_TASK BRIEF_. Beneath this instruction is a block of data; output from it exactly the lines that run from the one containing "a.D. Joachim Gauck" through the one containing "Herzen von München", inclusive.

_INPUT FOR THIS TASK_.
------------------------

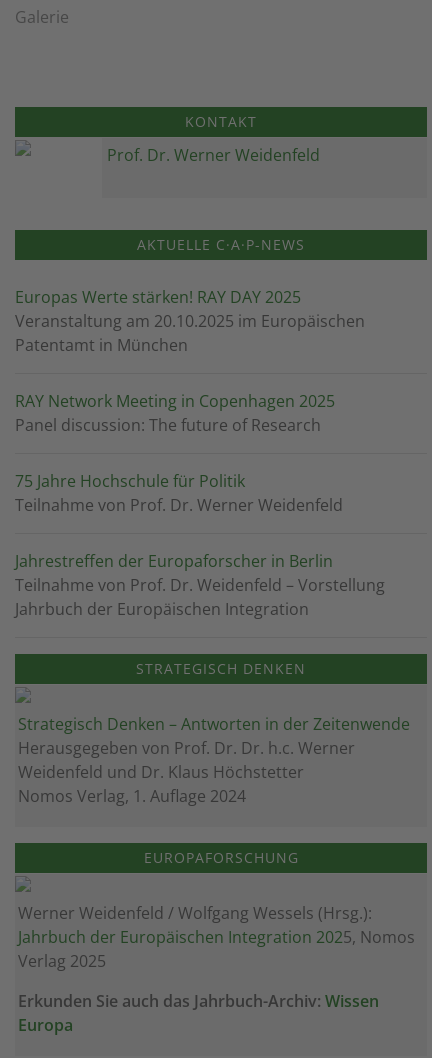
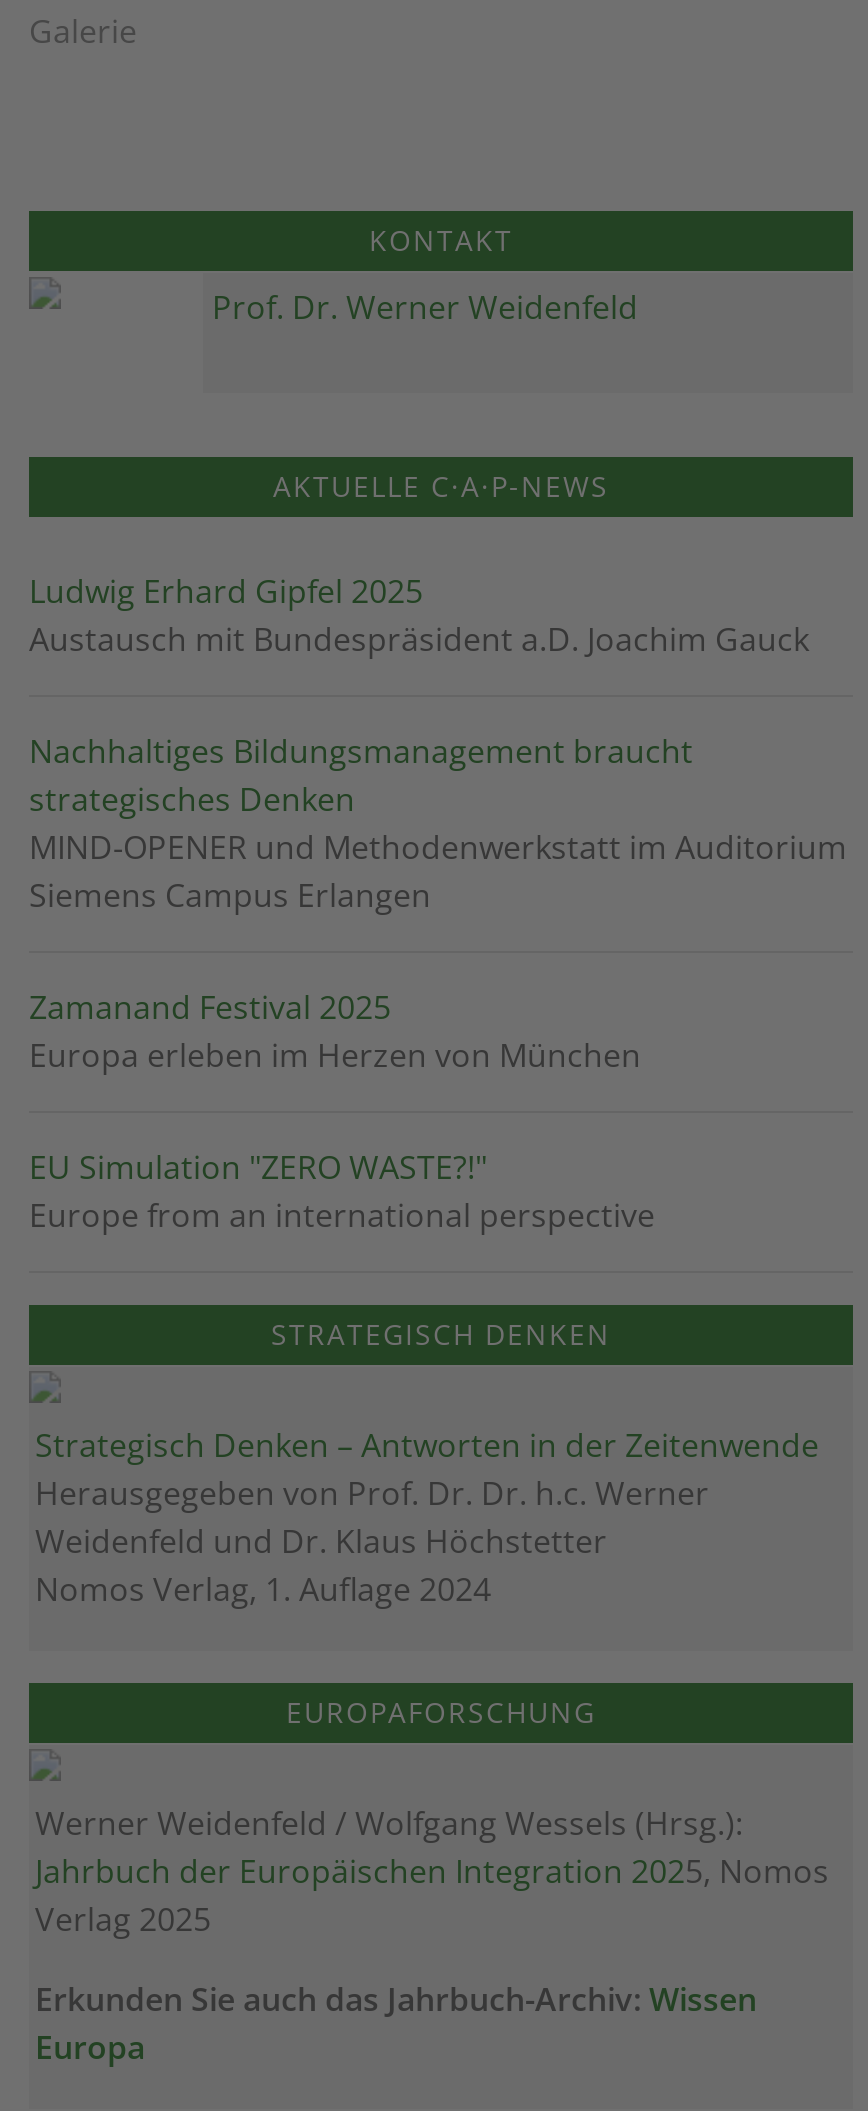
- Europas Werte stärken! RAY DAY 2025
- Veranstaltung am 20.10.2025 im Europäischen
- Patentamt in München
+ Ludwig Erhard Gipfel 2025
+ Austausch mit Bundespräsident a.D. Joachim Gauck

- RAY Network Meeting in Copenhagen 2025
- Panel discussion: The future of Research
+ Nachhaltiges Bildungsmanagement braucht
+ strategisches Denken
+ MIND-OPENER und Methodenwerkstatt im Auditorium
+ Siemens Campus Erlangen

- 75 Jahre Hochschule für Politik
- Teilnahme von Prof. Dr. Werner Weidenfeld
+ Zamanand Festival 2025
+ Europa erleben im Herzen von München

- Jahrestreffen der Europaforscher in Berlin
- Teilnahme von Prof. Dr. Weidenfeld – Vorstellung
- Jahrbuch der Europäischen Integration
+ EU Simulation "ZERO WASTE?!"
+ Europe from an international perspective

------------------------

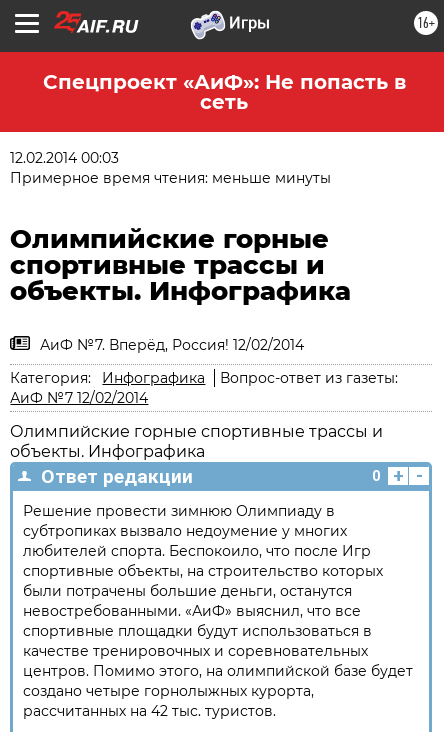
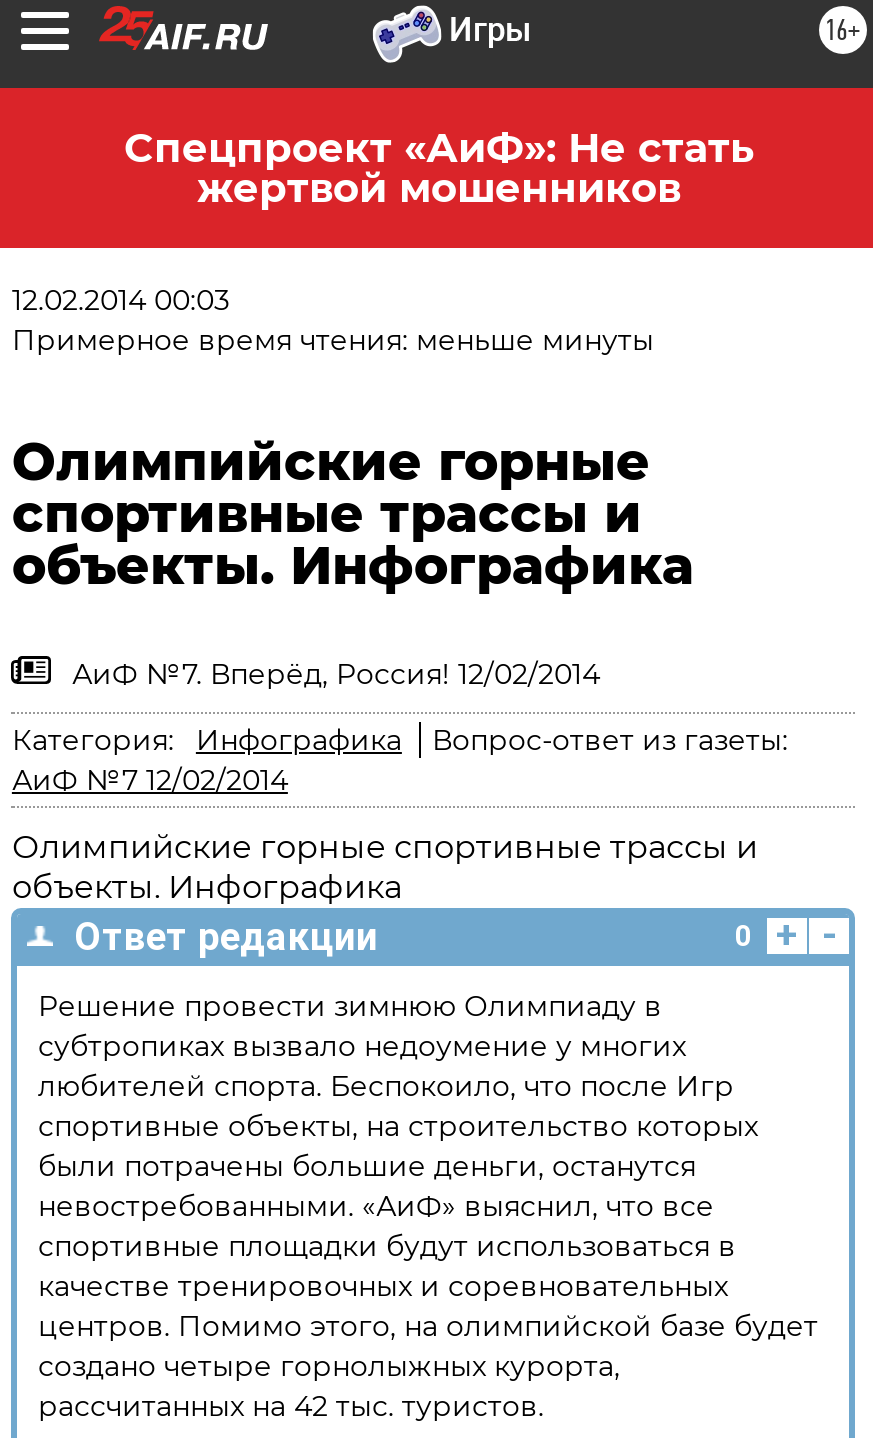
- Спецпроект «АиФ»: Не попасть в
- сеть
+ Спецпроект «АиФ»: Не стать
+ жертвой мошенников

------------------------

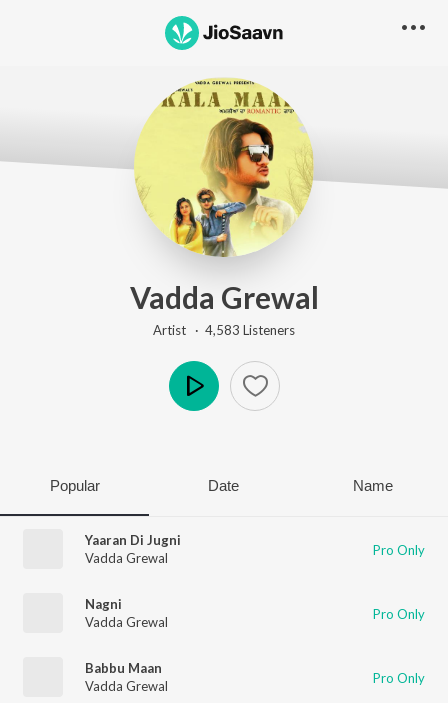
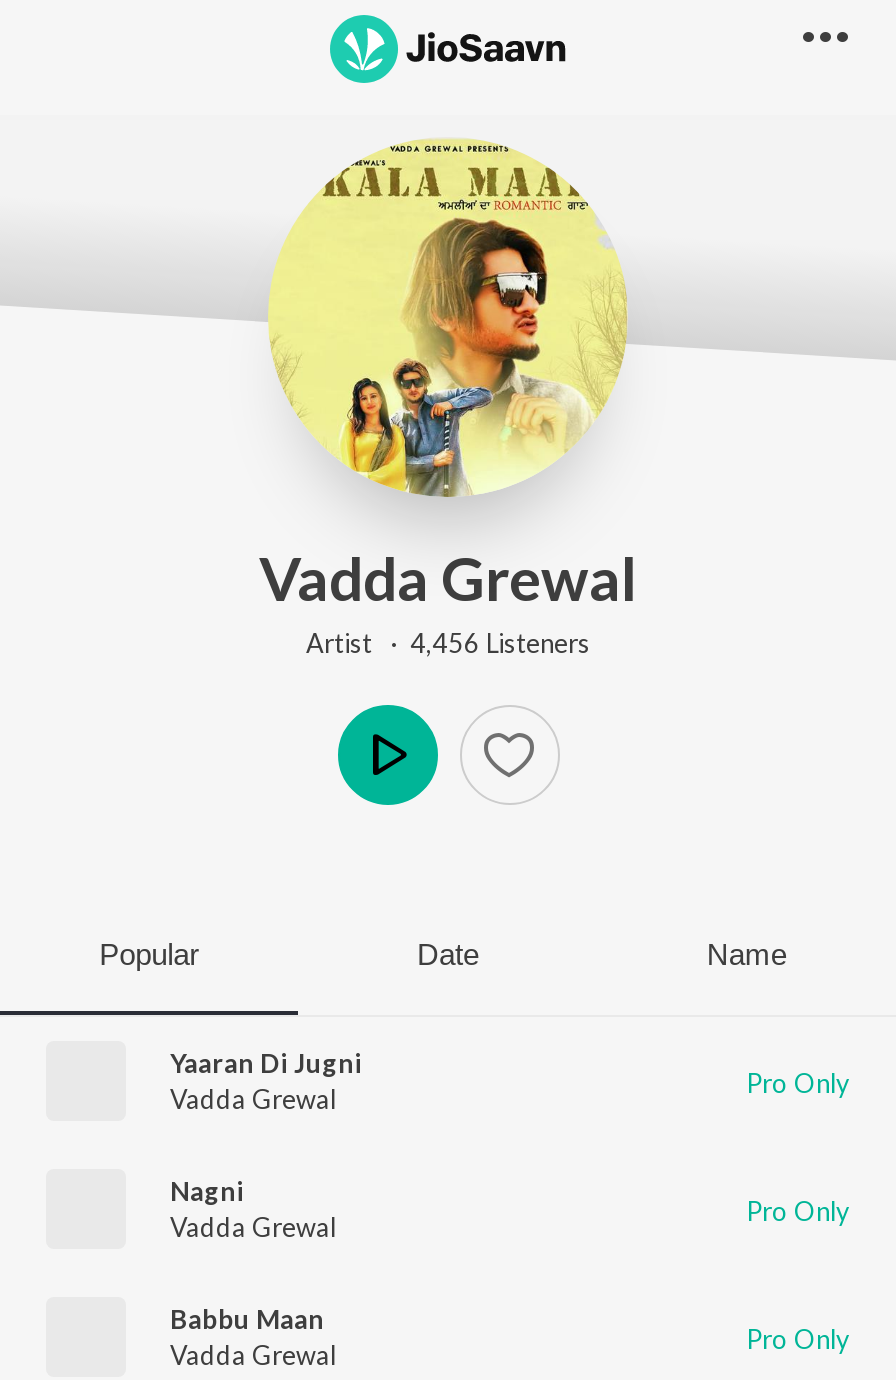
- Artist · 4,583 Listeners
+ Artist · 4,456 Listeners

------------------------

_WRITTEN ANSWER_.
+ Austausch mit Bundespräsident a.D. Joachim Gauck

- RAY Network Meeting in Copenhagen 2025
- Panel discussion: The future of Research
+ Nachhaltiges Bildungsmanagement braucht
+ strategisches Denken
+ MIND-OPENER und Methodenwerkstatt im Auditorium
+ Siemens Campus Erlangen

- 75 Jahre Hochschule für Politik
- Teilnahme von Prof. Dr. Werner Weidenfeld
+ Zamanand Festival 2025
+ Europa erleben im Herzen von München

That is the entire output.